New antibiotics with activity against carbapenem-resistant Enterobacteriaceae (CRE) improve outcomes of CRE-infected patients. However, companies developing these drugs have faced financial difficulties. Sales of ceftazidime-avibactam, meropenem-vaborbactam, and plazomicin in the United States totaled $101 million from February 2018 to January 2019. We estimate that the current annual U.S. market for new anti-CRE antibiotics is $289 million (range, $169 to $439 million).
KEYWORDS: carbapenem-resistant Enterobacteriaceae, ceftazidime-avibactam, meropenem-vaborbactam, plazomicin, Orphan Drug Act, Enterobacteriaceae, carbapenem, resistant, treatment
ABSTRACT
New antibiotics with activity against carbapenem-resistant Enterobacteriaceae (CRE) improve outcomes of CRE-infected patients. However, companies developing these drugs have faced financial difficulties.

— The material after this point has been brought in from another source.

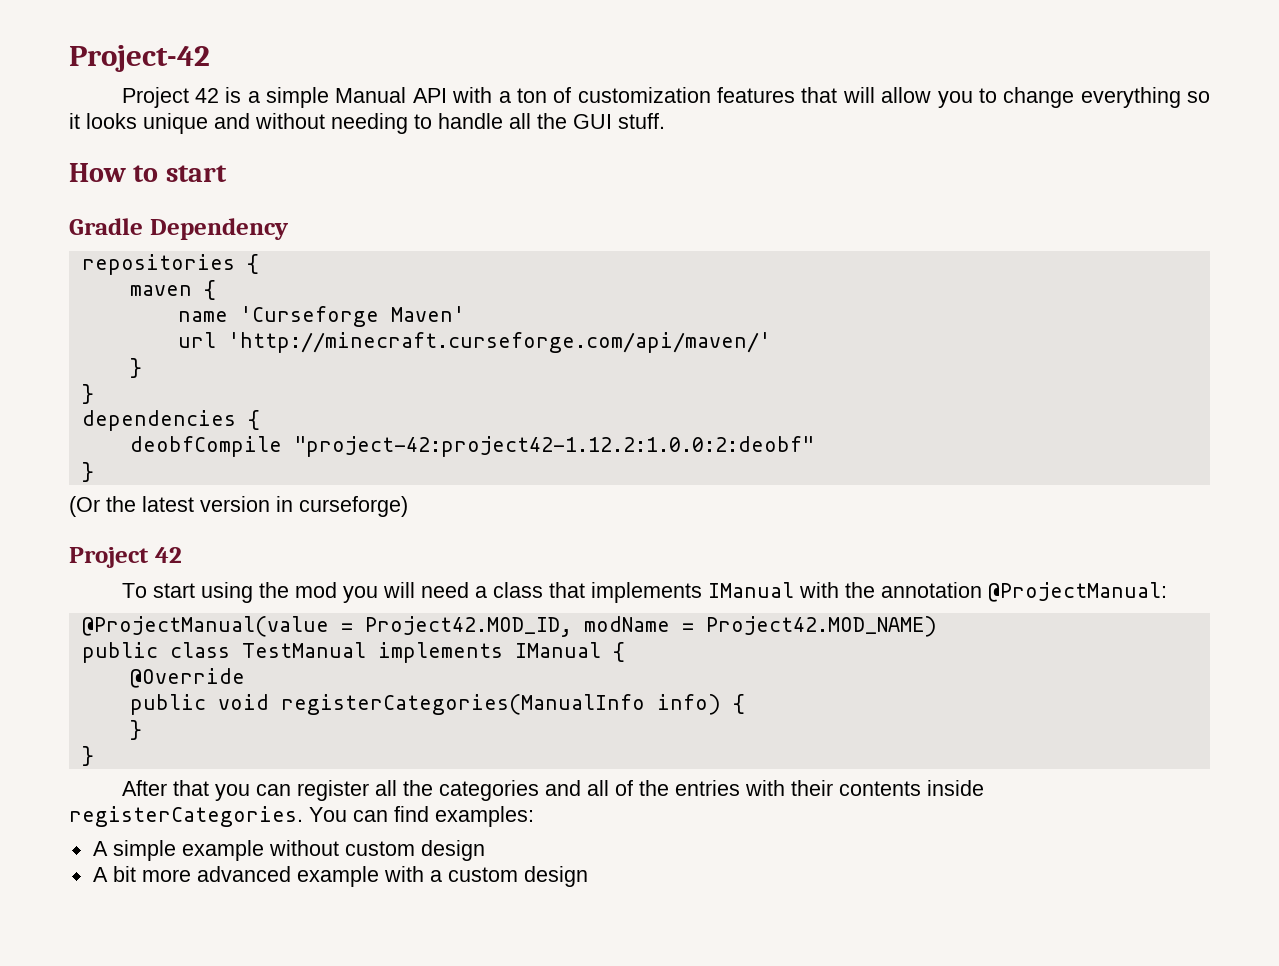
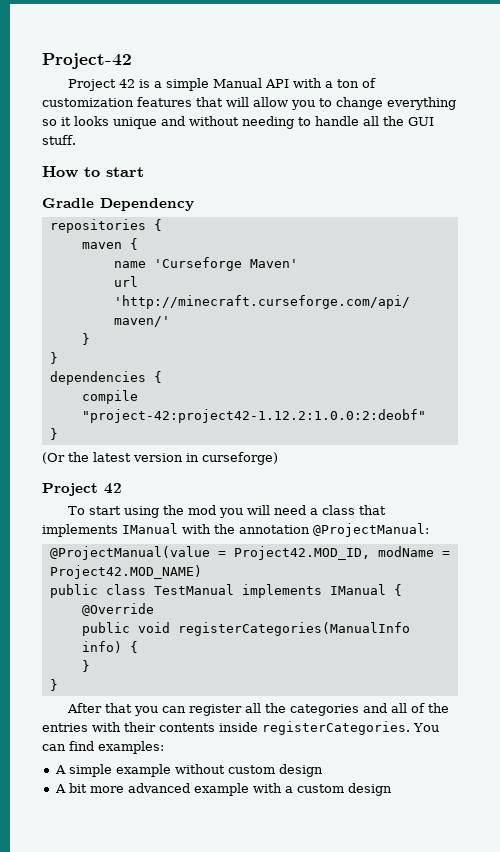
[129,436,282,457] deobfCompile -> [81,390,138,404] compile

Sales of ceftazidime-avibactam, meropenem-vaborbactam, and plazomicin in the United States totaled $101 million from February 2018 to January 2019. We estimate that the current annual U.S. market for new anti-CRE antibiotics is $289 million (range, $169 to $439 million). Without new antibiotic development models and/or reimbursement reform, the majority of anti-CRE drugs will be commercially inviable.
TEXT
Carbapenem-resistant Enterobacteriaceae (CRE) are estimated to cause 1.5 to 4.5 million infections requiring hospitalization worldwide each year, including 19,000 to 49,000 such infections in the United States (1). The development of antibiotics with activity against CRE is endorsed as an urgent medical priority by health care organizations globally (2). Since 2015, five such agents (ceftazidime-avibactam, meropenem-vaborbactam, plazomicin, eravacycline, and imipenem-cilastatin-relebactam) have been approved by the U.S. Food and Drug Administration (FDA) (Table 1). Observational studies and randomized trials have shown that ceftazidime-avibactam, meropenem-vaborbactam, and plazomicin are significantly more effective and less toxic in treating CRE-infected patients than polymyxin-based (colistin or polymyxin B) or other previous salvage regimens (3–7).
TABLE 1.
Agent | Status | Spectrum of activity in vitro |
Salesa | |
---|---|---|---|---|
CREf | Other MDR Gram-negative bacteriag | |||
Ceftazidime-avibactam | FDA approved, February 2015 | Active against KPC and OXA48 producers | Active against MDR Pseudomonas speciesb | $92.4 M |
Meropenem-vaborbactam | FDA approved, August 2017 | Active against KPC producers | Activity against Pseudomonas species is equivalent that of to meropenem | $7.9 M |
Plazomicin | FDA approved, June 2018 | Active against KPC, OXA48, and MBL producers | Active against MDR Pseudomonas speciesc | $0.7 M |
Eravacycline | FDA approved, August 2018 | Active against KPC, OXA48, and MBL producersd | Inactive against Pseudomonas; active against MDR Acinetobacter and Stenotrophomonas species | NAd |
Imipenem-cilastatin-relebactam | FDA approved, July 2019 | Active against KPC producers | Active against MDR Pseudomonas speciese | NAe |
Cefiderocol | Phase 3 enrollment complete, data pending | Active against KPC, OXA48, and MBL producers | Active against MDR Pseudomonas, MDR-Acinetobacter, Stenotrophomonas, and Burkholderia species | NA |
U.S. sales for February 2018 through January 2019 (IQVIA, Durham, NC). M, million; NA, not applicable.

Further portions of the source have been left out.